Xgb predictor unstable


#1
  • observe

    • for the same batch of samples, sometimes all results were 0.5, when I were retrying to predict later, the results seems to be normal. Specially, in multi proceess (using bash ‘&’), the-always-0.5 will happen by large probability(1/22), each process has two predictor, the the-always-0.5 appears in second predictor.
    • for one sample, sometimes the result was 0.209669 and sometimes the result was 0.201879, is this stable or not ?
  • env (for predict)

    • os: CentOS release 6.7
    • python: Python 3.5.2 |Anaconda 4.2.0 (64-bit)
    • gcc: GCC 4.4.7
    • xgboost: 0.7 (using pip to install)
  • detail
    I used same python env, but trained and predicted on diffrent machines, trained on CentOS Linux release 7.2.1511(GCC version 4.8.5), did the os or gcc cause the problem?

class XGBModel():
    def __init__(self, model_path):
        self.model_path = model_path
        self.model = self._load(self.model_path)

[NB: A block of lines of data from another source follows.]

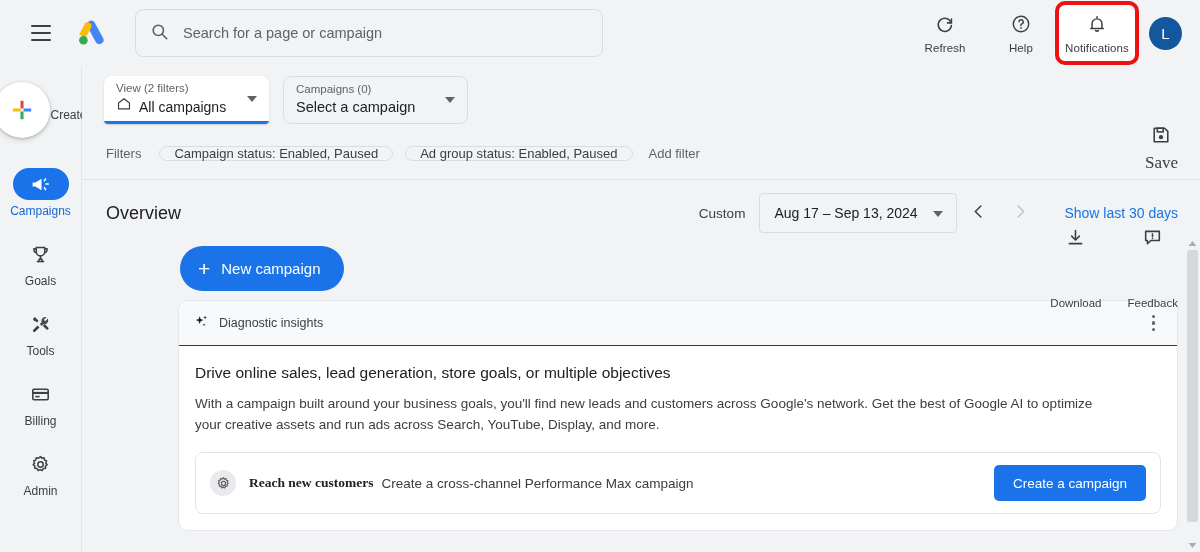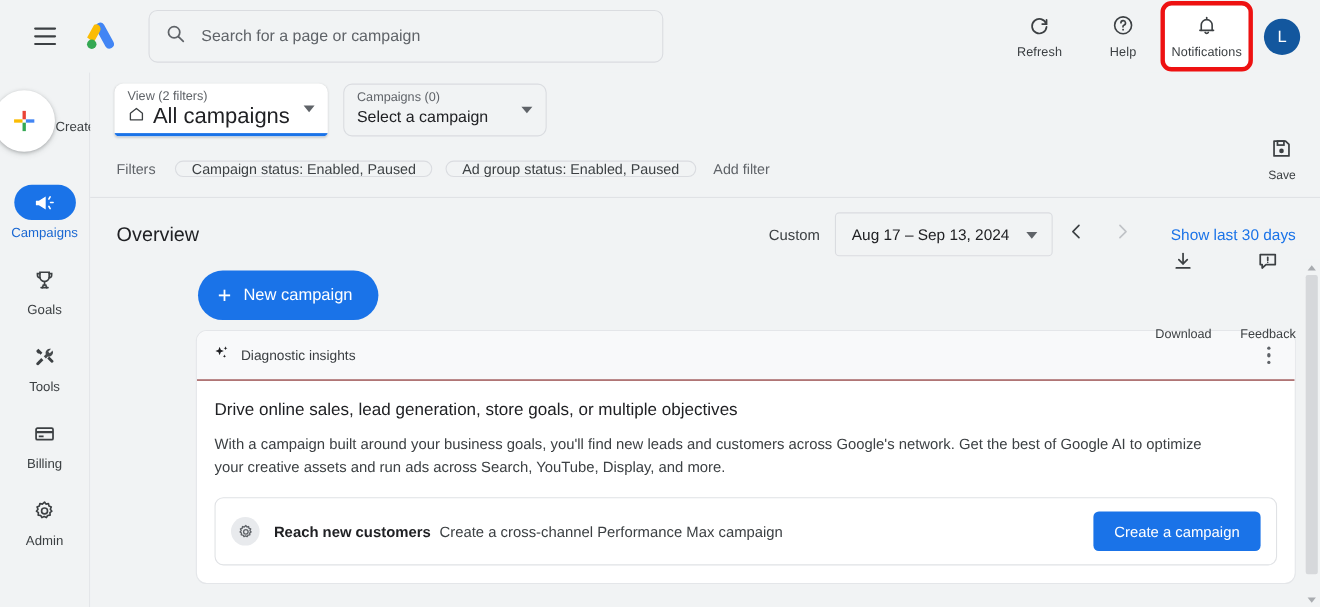"All campaigns" .view-chip .main { font-size: 20px -> 14px }
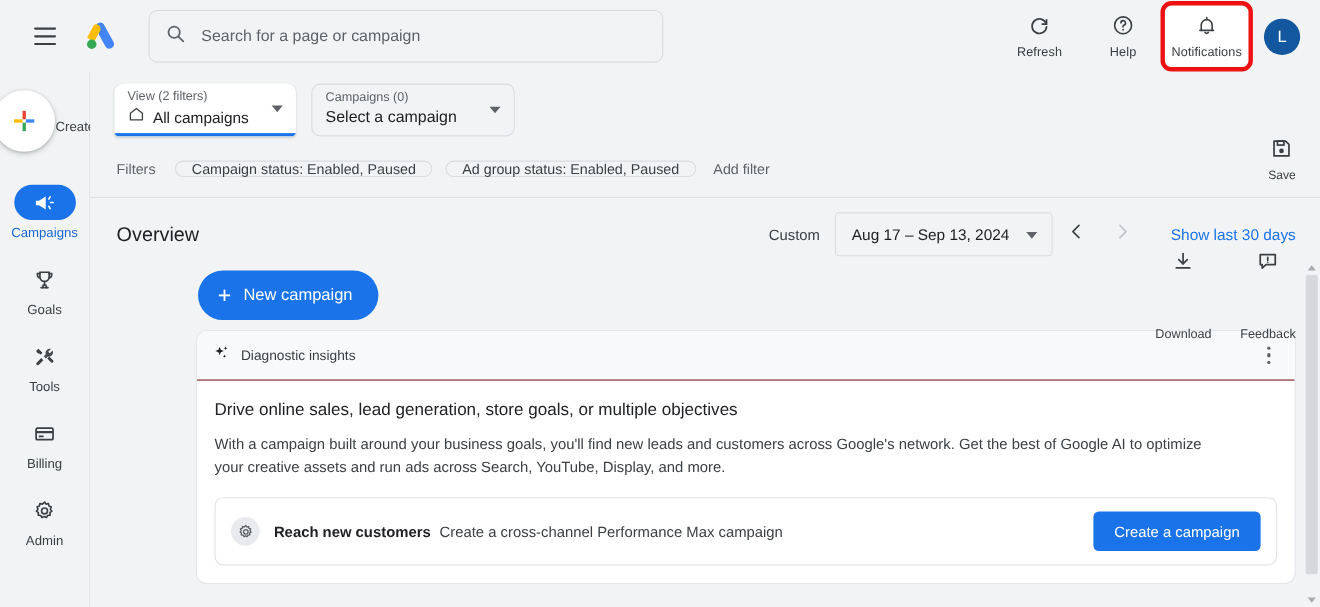"Save" .save-action .lbl { font-family: none -> Liberation Serif, serif; font-size: 11px -> 17px }
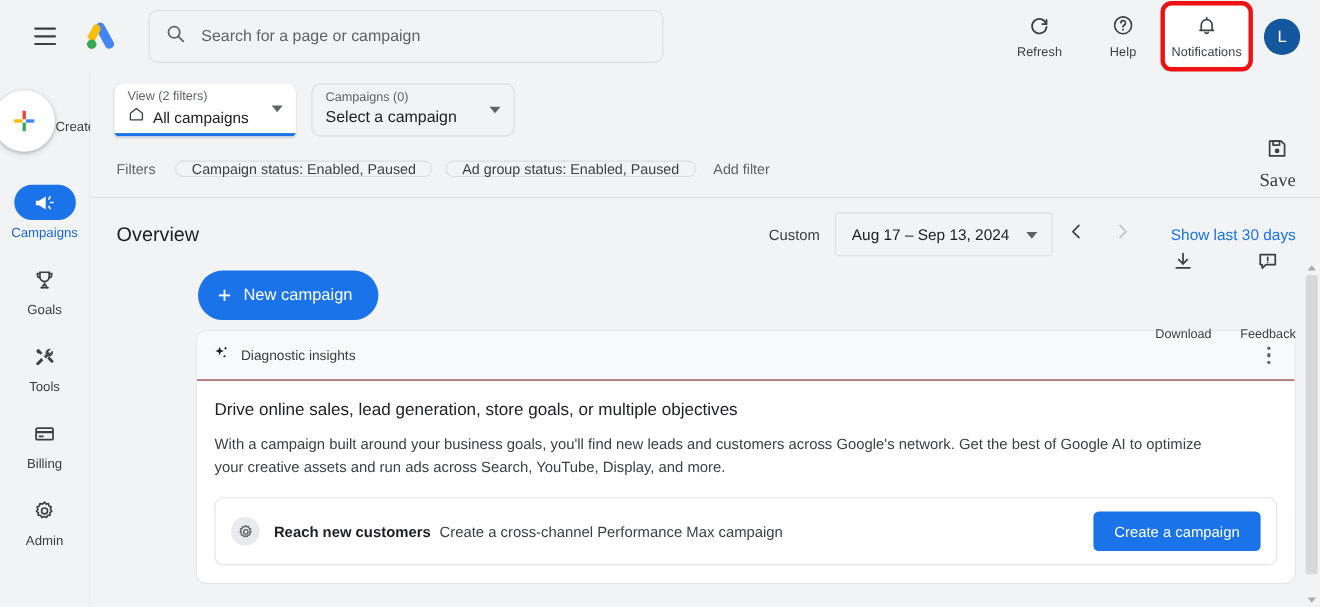"Reach new customers" .panel-strong { font-family: none -> Liberation Serif, serif }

    def _load(self, path):
        with open(path, 'rb') as fr:
            data = pickle.load(fr)
        return data

    def predict(self, libsvm_filename):
        dtest = xgb.DMatrix(libsvm_filename)
        pred = self.model.predict(dtest)
        return pred

#2

I think I may find the key point - missing the ntree_limit parameter with DART booster in predicting. But how the-always-0.5 happened ?


#3

If you have a reproducible script, consider filing an issue in the GitHub repo. We will look at it.